We present observational data and modeling results which support the hypothesis that the degree of vertical to horizontal hydraulic fracture propagation during multi-stage hydraulic fracturing is largely controlled by variations of the least principal stress with depth. It is obvious that monotonic variations of the least principal stress with depth imply either upward or downward hydraulic fracture growth. More interestingly, we present several case studies in which direct measurements show layer-to-layer stress variations of the least principal stress as large as ~10 MPa (~1500 psi) which are lithologically controlled. Using two different types of analysis approaches, we investigate complex patterns of vertical and horizontal hydraulic fracture growth from the Midland Basin. In each case, we show that pattern of hydraulic fracture propagation (and resultant drainage volumes) are largely governed by the detailed variation of the magnitude of the least horizontal stress with depth and exact position of a given stage. In gun barrel view, this complex pattern we refer to as a frac fingerprint for convenience. The frac fingerprint depends on the exact vertical position of a frac stage with respect to the variations of the least principal stress in the layers both above and below the stage depth. We show how frac fingerprints can vary along the length of a well because of the way its trajectory encounters lithofacies along its length. We briefly discuss the implication of these concepts for choosing optimal well spacings and landing depths and the relationships between hydraulic fracture geometry and drainage volumes.

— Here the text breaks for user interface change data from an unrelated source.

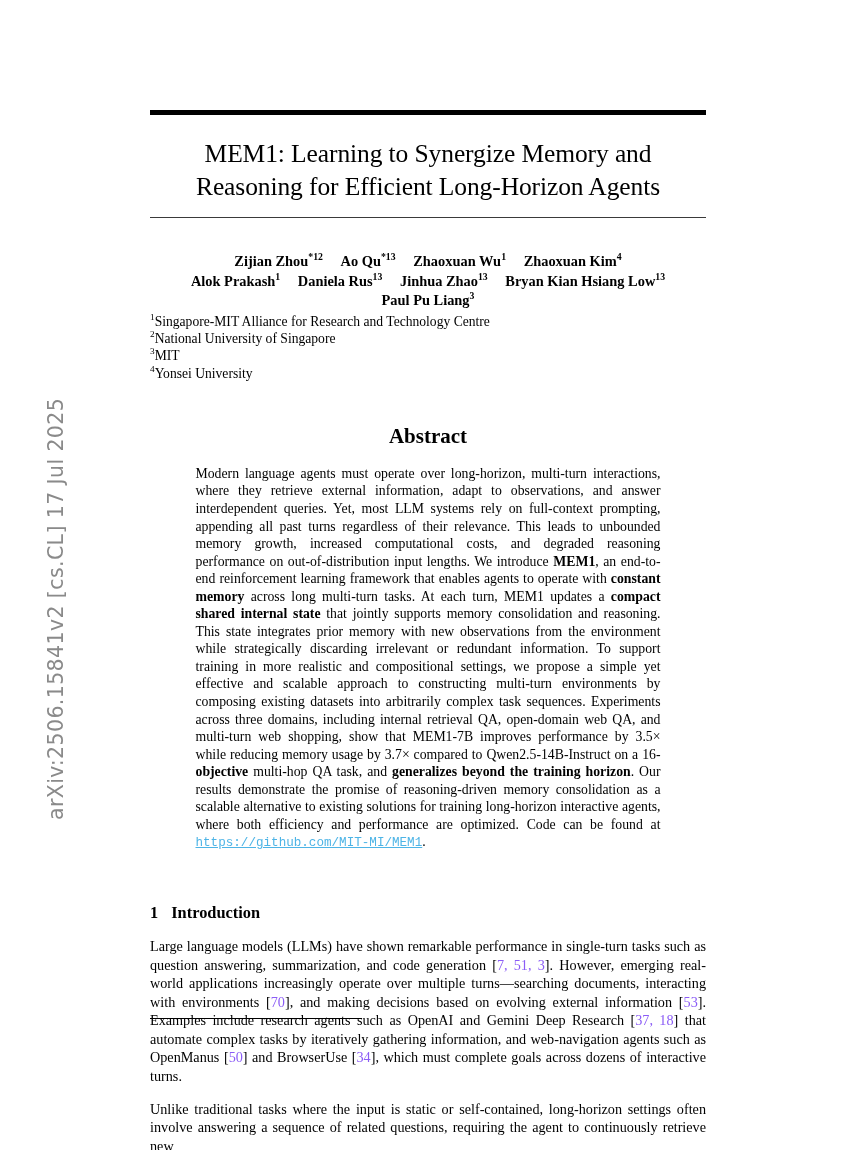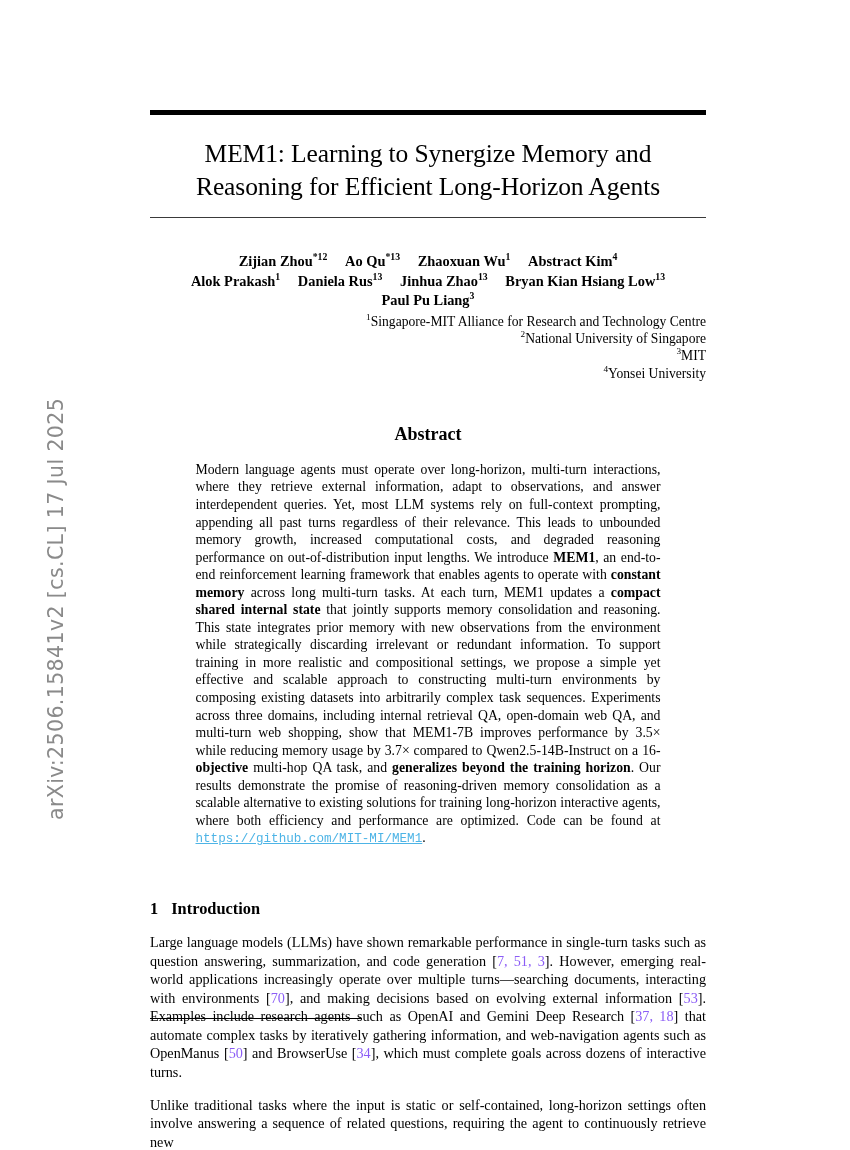--- a/index.html
+++ b/index.html
@@ -80,31 +80,31 @@
     line-height: 19.6px;
     font-weight: bold;
   }
   #authors .aline { display: block; white-space: nowrap; }
   #authors .author { margin: 11px 7px; }
   sup { font-size: 0.68em; vertical-align: super; line-height: 0; }
 
   
   #affiliations {
     margin-top: 2px;
-    text-align: right;
+    text-align: left;
     font-size: 13.6px;
     line-height: 17.2px;
   }
   #affiliations .affline { display: block; }
 
   
   #abstract-heading {
     text-align: center;
     font-weight: bold;
-    font-size: 18px;
+    font-size: 21px;
     margin-top: 42px;
   }
   #abstract-body {
     margin: 16px auto 0 auto;
     width: 465px;
     font-size: 13.75px;
     line-height: 17.55px;
     text-align: justify;
     text-justify: inter-word;
     hyphens: manual;
@@ -175,21 +175,21 @@
       <span class="tline">Reasoning for Efficient Long-Horizon Agents</span>
     </div>
 
     <div class="rule-thin"></div>
 
     <div id="authors">
       <span class="aline">
         <span class="author"><span>Zijian Zhou</span><sup>*12</sup></span>
         <span class="author"><span>Ao Qu</span><sup>*13</sup></span>
         <span class="author"><span>Zhaoxuan Wu</span><sup>1</sup></span>
-        <span class="author"><span>Abstract Kim</span><sup>4</sup></span>
+        <span class="author"><span>Zhaoxuan Kim</span><sup>4</sup></span>
       </span>
       <span class="aline">
         <span class="author"><span>Alok Prakash</span><sup>1</sup></span>
         <span class="author"><span>Daniela Rus</span><sup>13</sup></span>
         <span class="author"><span>Jinhua Zhao</span><sup>13</sup></span>
         <span class="author"><span>Bryan Kian Hsiang Low</span><sup>13</sup></span>
       </span>
       <span class="aline">
         <span class="author"><span>Paul Pu Liang</span><sup>3</sup></span>
       </span>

It was established 65 years ago that hydraulic fractures should propagate perpendicular to the minimum horizontal principal stress, Shmin (Hubbert and Willis, 1957). While there have been abundant observations consistent with this concept, recent experiments in the Eagleford Formation (Raterman et al., 2017) and the Permian Basin at HFTS-1 and HFTS-2 (Gale et al., 2018: 2021) have added appreciable new data confirming this concept. Hubbert and Willis (1957) also argued that the magnitude of the least principal stress governs the pressure required for propagation of hydraulic fractures. In most areas, of interest to development of unconventional oil and gas reservoirs, the least principal stress is the least principal horizontal stress, Shmin (see recent review by Lund Snee and Zoback (2022) of stress orientations and magnitudes in unconventional sedimentary basins in North America). Thus, knowledge of Shmin and its variations with depth is especially important in unconventional oil and gas reservoirs exploited with multi-stage hydraulic fracturing in horizontal wells. Of specific interest in this paper is the variation of Shmin with depth. The least principal stress governs the degree to which hydraulic fractures propagate vertically, either upward or downward, depending on Shmin magnitudes above, within and below the horizontal section of well commonly referred to as the lateral. Significant vertical propagation can limit successful exploitation of the targeted formation and defines the number of laterals required to exploit productive zones at multiple depth intervals or stacked pay. Hence, optimizing the depths and number of laterals needed to exploit stacked pay as well as the optimal well spacing at different depths will be closely related to how the magnitude of Shmin varies with depth.